If you make both servers DC's, you've got AD setup for load balancing/high availability there. Setup both servers to run AD integrated DNS (which, odds are you'll make one of them a DNS server durning the setup anyway unless you already have another AD server hosting DNS somewhere else) which will make DNS load balanced/highly available.

Next up, setup DHCP on both boxes. You have 2 choices here, setup, configure and authorize both for service, but leave one disabled unless/until you need it. Or setup both and split the scope between the two. Microsoft will tell you to follow an 80/20 rule when doing that, which you can find info on with a quick google lookup. But that way, you'll have 2 DHCP servers giving out addresses and if one goes down, the other will be there to pickup.
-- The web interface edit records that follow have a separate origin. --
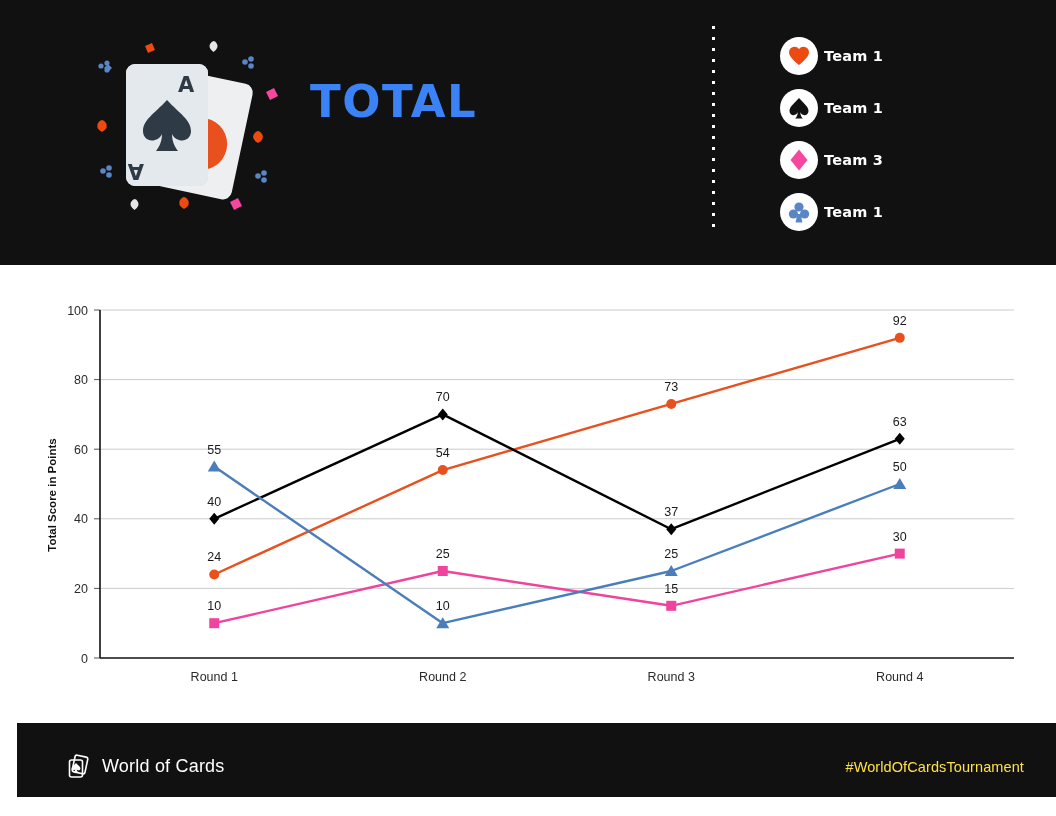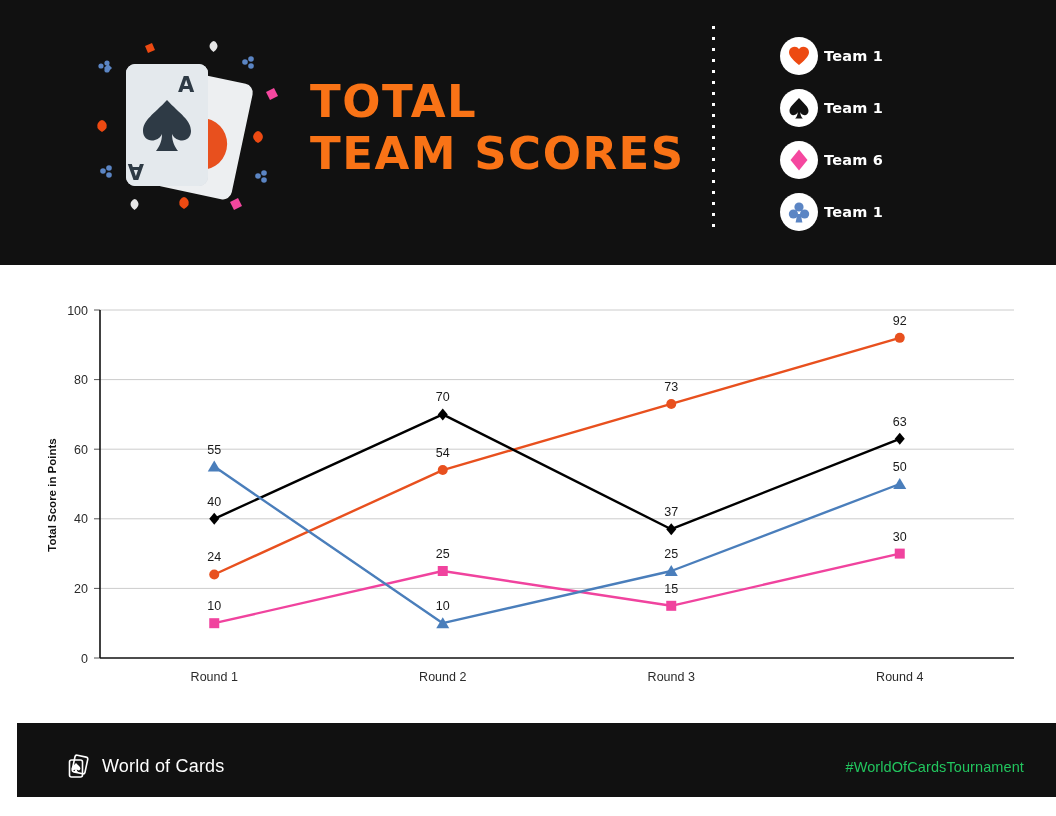--- a/index.html
+++ b/index.html
@@ -35,7 +35,7 @@
     width: 380px;
   }
   .title-line {
-    color: #f97316;
+    color: #3b82f6;
     font-family: "DejaVu Sans", sans-serif;
     font-weight: 700;
     font-size: 45px;

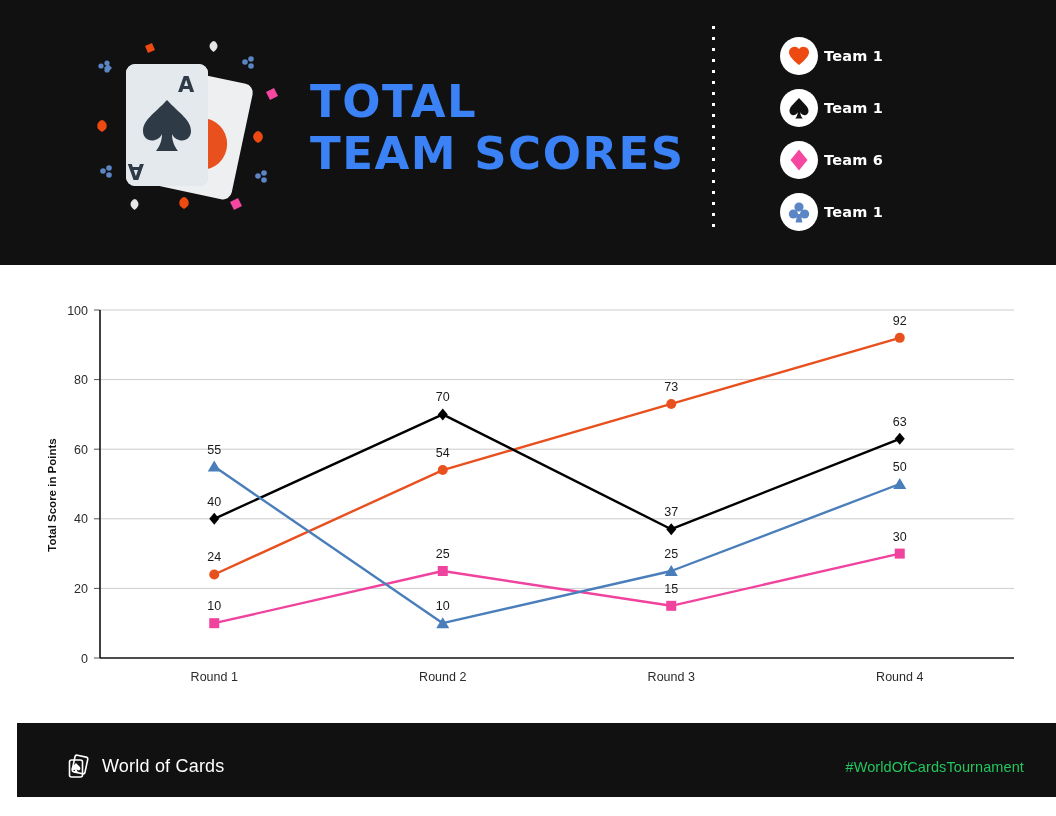--- a/index.html
+++ b/index.html
@@ -201,7 +201,6 @@
 
   <div id="title-block">
     <div class="title-line">TOTAL</div>
-    <div class="title-line">TEAM SCORES</div>
   </div>
 
   <div id="divider"></div>

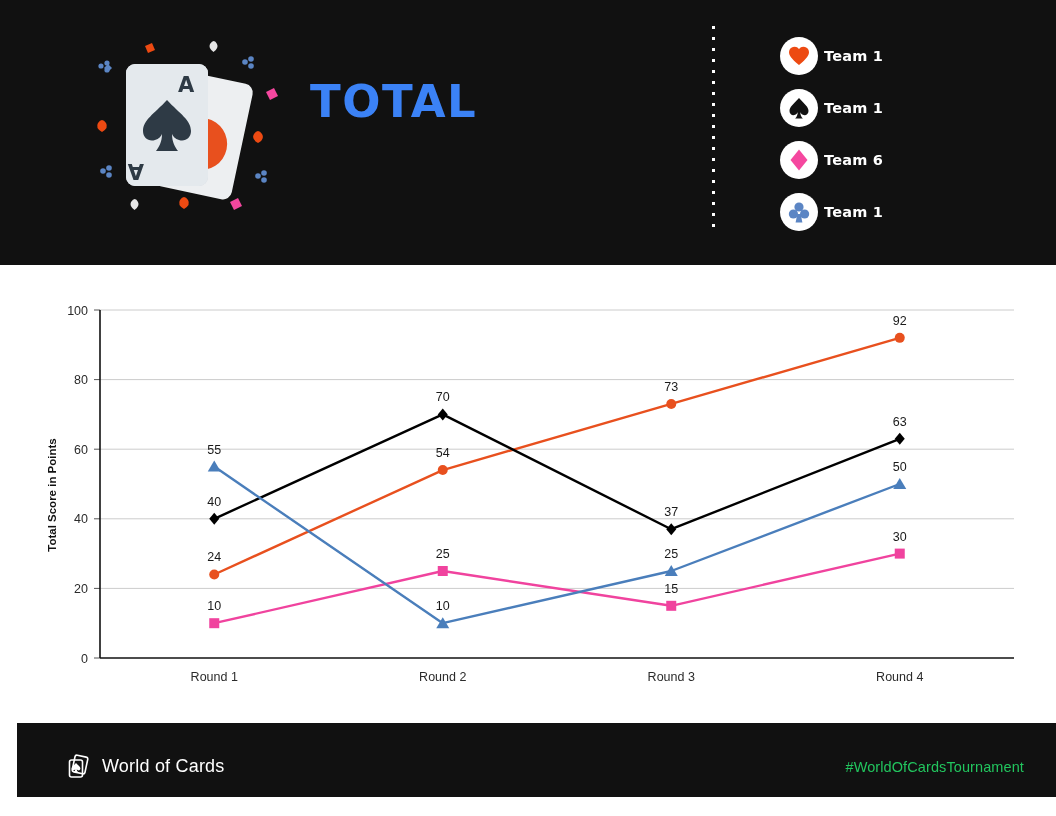--- a/index.html
+++ b/index.html
@@ -231,7 +231,7 @@
           <path d="M12 1.5 L20.5 12 L12 22.5 L3.5 12z" fill="#F5479F"></path>
         </svg>
       </span>
-      <span class="legend-label">Team 6</span>
+      <span class="legend-label">Team 3</span>
     </div>
 
     <div class="legend-item">

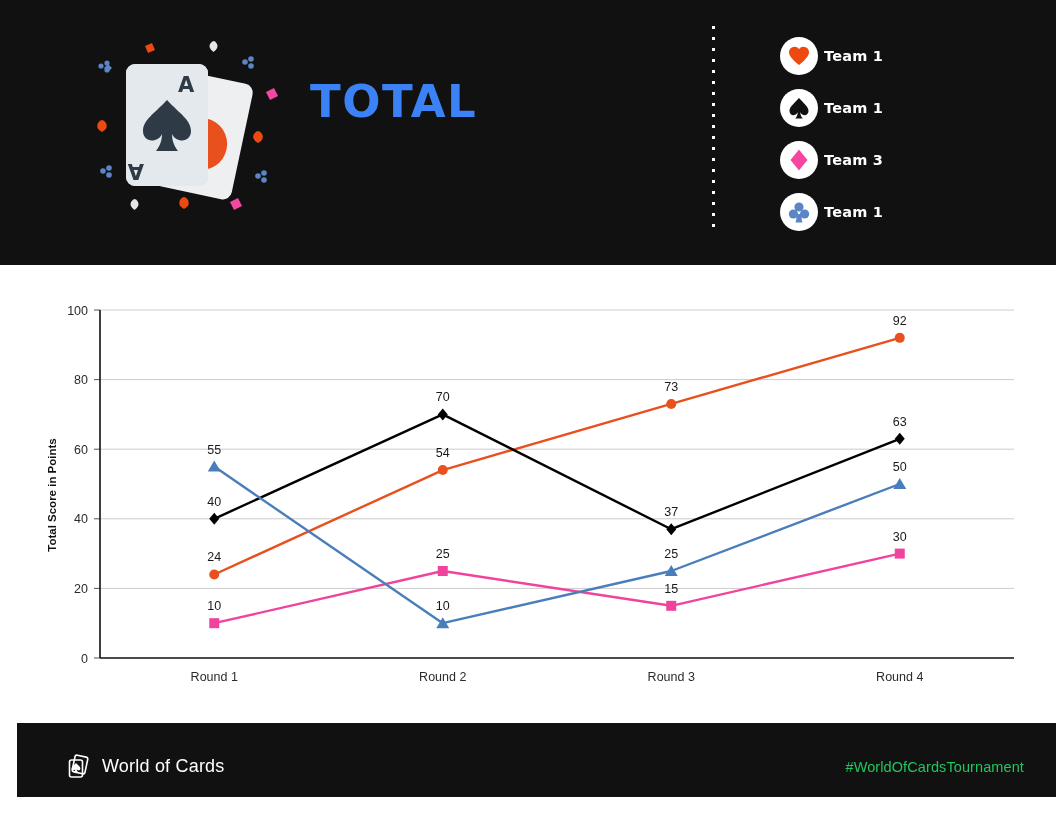--- a/index.html
+++ b/index.html
@@ -144,7 +144,7 @@
   #hashtag {
     position: absolute;
     right: 49px; top: 36px;
-    color: #22c55e;
+    color: #fde047;
     font-family: "Liberation Sans", sans-serif;
     font-size: 14.5px;
     letter-spacing: .1px;

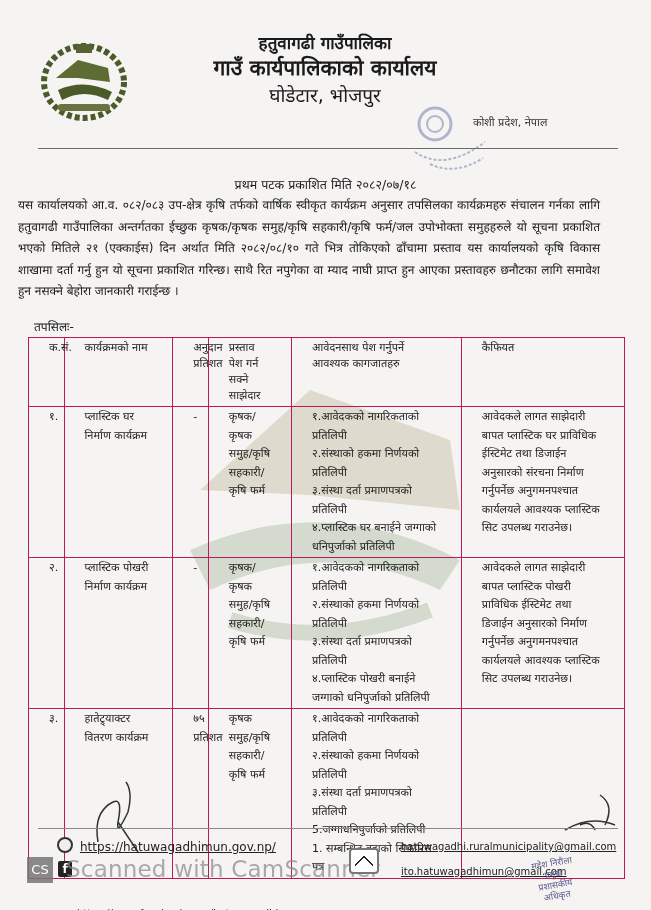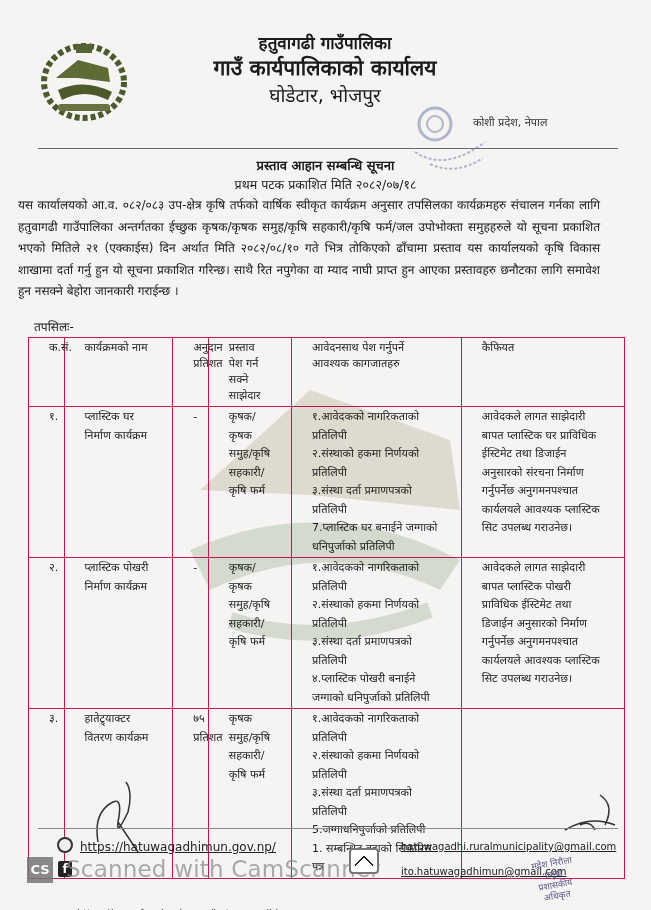--- a/index.html
+++ b/index.html
@@ -105,7 +105,6 @@
 
   <div class="hr"></div>
 
-  <div class="notice-title">प्रस्ताव आहान सम्बन्धि सूचना</div>
   <div class="notice-date">प्रथम पटक प्रकाशित मिति २०८२/०७/१८</div>
 
   <div class="body-text">यस कार्यालयको आ.व. ०८२/०८३ उप-क्षेत्र कृषि तर्फको वार्षिक स्वीकृत कार्यक्रम अनुसार तपसिलका कार्यक्रमहरु संचालन  गर्नका लागि हतुवागढी गाउँपालिका अन्तर्गतका ईच्छुक कृषक/कृषक समुह/कृषि सहकारी/कृषि फर्म/जल उपोभोक्ता समुहहरुले यो सूचना प्रकाशित भएको मितिले २१ (एक्काईस) दिन अर्थात मिति २०८२/०८/१० गते भित्र तोकिएको ढाँचामा प्रस्ताव  यस कार्यालयको कृषि विकास शाखामा दर्ता गर्नु हुन यो सूचना प्रकाशित गरिन्छ। साथै रित नपुगेका वा म्याद नाघी प्राप्त हुन आएका प्रस्तावहरु छनौटका लागि समावेश हुन नसक्ने बेहोरा जानकारी गराईन्छ ।</div>

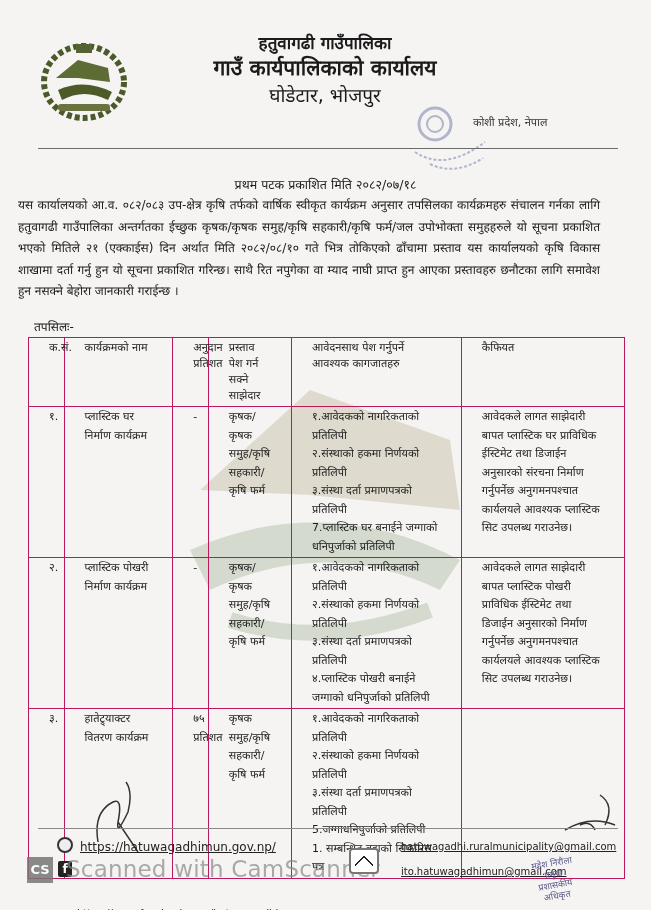--- a/index.html
+++ b/index.html
@@ -145,7 +145,7 @@
           <span class="doc-line">१.आवेदकको नागरिकताको प्रतिलिपी</span>
           <span class="doc-line">२.संस्थाको हकमा निर्णयको प्रतिलिपी</span>
           <span class="doc-line">३.संस्था दर्ता प्रमाणपत्रको प्रतिलिपी</span>
-          <span class="doc-line">7.प्लास्टिक घर बनाईने जग्गाको धनिपुर्जाको प्रतिलिपी</span>
+          <span class="doc-line">४.प्लास्टिक घर बनाईने जग्गाको धनिपुर्जाको प्रतिलिपी</span>
         </td>
         <td class="just">आवेदकले लागत साझेदारी बापत प्लास्टिक घर प्राविधिक ईस्टिमेट तथा डिजाईन अनुसारको संरचना निर्माण गर्नुपर्नेछ अनुगमनपश्चात कार्यलयले आवश्यक प्लास्टिक सिट उपलब्ध गराउनेछ।</td>
       </tr>

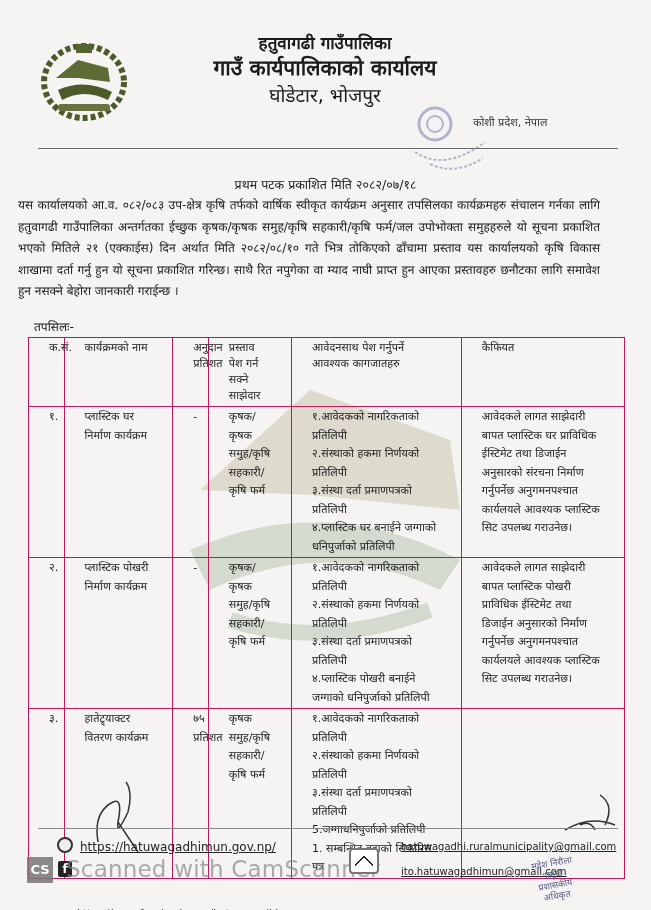--- a/index.html
+++ b/index.html
@@ -64,7 +64,7 @@
   .web-link { position: absolute; left: 80px; top: 840px; font-size: 12px; color: #222; text-decoration: underline; }
   .fb-icon { position: absolute; left: 58px; top: 861px; width: 14px; height: 16px; background: #222; color: #fff; font-size: 12px; font-weight: bold; text-align: center; line-height: 16px; border-radius: 2px; }
   .fb-link { position: absolute; left: 77px; top: 864px; font-size: 10px; color: #222; text-decoration: underline; margin-top: 44px; }
-  .cs-badge { position: absolute; left: 27px; top: 857px; width: 26px; height: 26px; background: #777; color: #fff; font-size: 13px; font-weight: bold; text-align: center; line-height: 26px; opacity: 0.85; }
+  .cs-badge { position: absolute; left: 27px; top: 857px; width: 26px; height: 26px; background: #777; color: #fff; font-size: 13px; font-weight: normal; text-align: center; line-height: 26px; opacity: 0.85; }
   .cs-text { position: absolute; left: 66px; top: 856px; font-size: 23px; color: #888; opacity: 0.7; letter-spacing: 0.2px; }
   .gmail-icon { position: absolute; left: 349px; top: 848px; width: 30px; height: 26px; border: 2px solid #777; border-radius: 4px; box-sizing: border-box; background: #fff; }
   .gmail-icon::before { content: ""; position: absolute; left: 4px; top: 4px; width: 18px; height: 14px;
If your DHCP server with the 80% dies, you'll still have that box with 20% handing out, then just a quick edit of the scope while you bring the other back online.

Last, you could setup DFS for the file sharing which again would be load balanced/highly available between the 2 servers. If you get more/newer servers, add them into the DFS namespace and they'll pickup with the others.

By going this route, all your servers will be put to work, not just sitting around waiting for the primary to failover. And if you add more servers, you can spread the load across them, instead of just having to buy bigger and faster boxes.


That's my $0.02 though.
 
I'd say it makes more sense to not setup a cluster. You can't run AD or DNS on a cluster. You can run DHCP and File Sharing but there are better ways of doing it.

If you make both servers DC's, you've got AD setup for load balancing/high availability there. Setup both servers to run AD integrated DNS (which, odds are you'll make one of them a DNS server durning the setup anyway unless you already have another AD server hosting DNS somewhere else) which will make DNS load balanced/highly available.

Next up, setup DHCP on both boxes. You have 2 choices here, setup, configure and authorize both for service, but leave one disabled unless/until you need it. Or setup both and split the scope between the two. Microsoft will tell you to follow an 80/20 rule when doing that, which you can find info on with a quick google lookup. But that way, you'll have 2 DHCP servers giving out addresses and if one goes down, the other will be there to pickup. If your DHCP server with the 80% dies, you'll still have that box with 20% handing out, then just a quick edit of the scope while you bring the other back online.

Last, you could setup DFS for the file sharing which again would be load balanced/highly available between the 2 servers. If you get more/newer servers, add them into the DFS namespace and they'll pickup with the others.

By going this route, all your servers will be put to work, not just sitting around waiting for the primary to failover. And if you add more servers, you can spread the load across them, instead of just having to buy bigger and faster boxes.


That's my $0.02 though.

can u tell me how i mean every point how to do
pls

btw thanks for your replay
 
Not to get picky, but I would suggest you just nip over to the MS site, or look at the documentation that is with the help files on your servers, it will go into much more depth than anyone here repeating and paraphrasing, the advice is good and gives you all the keywords you wuold require for a search, and in reading more 'proper' documentation your understanding will be a lot fuler, and more likely be able to fix an issue if something goes wrong, rather than keeping your 60 users waiting because someone has not replied to your forum post!